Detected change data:
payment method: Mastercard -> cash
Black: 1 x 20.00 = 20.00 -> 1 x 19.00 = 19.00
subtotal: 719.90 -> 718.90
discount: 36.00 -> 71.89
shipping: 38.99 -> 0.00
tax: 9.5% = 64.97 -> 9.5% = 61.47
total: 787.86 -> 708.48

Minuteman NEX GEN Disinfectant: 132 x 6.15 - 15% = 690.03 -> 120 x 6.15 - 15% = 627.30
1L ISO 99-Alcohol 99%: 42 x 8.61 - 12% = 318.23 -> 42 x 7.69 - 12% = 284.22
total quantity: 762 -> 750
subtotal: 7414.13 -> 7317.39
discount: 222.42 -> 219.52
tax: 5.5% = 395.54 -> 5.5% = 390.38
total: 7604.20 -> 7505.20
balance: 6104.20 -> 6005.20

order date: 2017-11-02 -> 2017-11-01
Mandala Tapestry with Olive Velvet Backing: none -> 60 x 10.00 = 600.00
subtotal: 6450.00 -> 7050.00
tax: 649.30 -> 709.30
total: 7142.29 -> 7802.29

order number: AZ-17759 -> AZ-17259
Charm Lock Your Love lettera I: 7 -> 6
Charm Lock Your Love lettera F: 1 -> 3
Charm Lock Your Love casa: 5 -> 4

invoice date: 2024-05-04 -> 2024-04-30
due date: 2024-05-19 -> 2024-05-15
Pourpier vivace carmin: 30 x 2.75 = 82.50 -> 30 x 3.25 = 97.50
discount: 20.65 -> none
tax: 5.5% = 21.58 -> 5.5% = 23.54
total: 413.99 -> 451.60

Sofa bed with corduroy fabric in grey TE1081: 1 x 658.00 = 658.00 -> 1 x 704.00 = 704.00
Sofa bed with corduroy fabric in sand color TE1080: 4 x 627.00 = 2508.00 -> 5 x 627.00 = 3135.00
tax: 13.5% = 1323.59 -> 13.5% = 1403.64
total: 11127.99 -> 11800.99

◆ Problem to work on ◆
Only the lines above that include the word "Love" belong in the answer; copy each one.

◆ Response below ◆
Charm Lock Your Love lettera I: 7 -> 6
Charm Lock Your Love lettera F: 1 -> 3
Charm Lock Your Love casa: 5 -> 4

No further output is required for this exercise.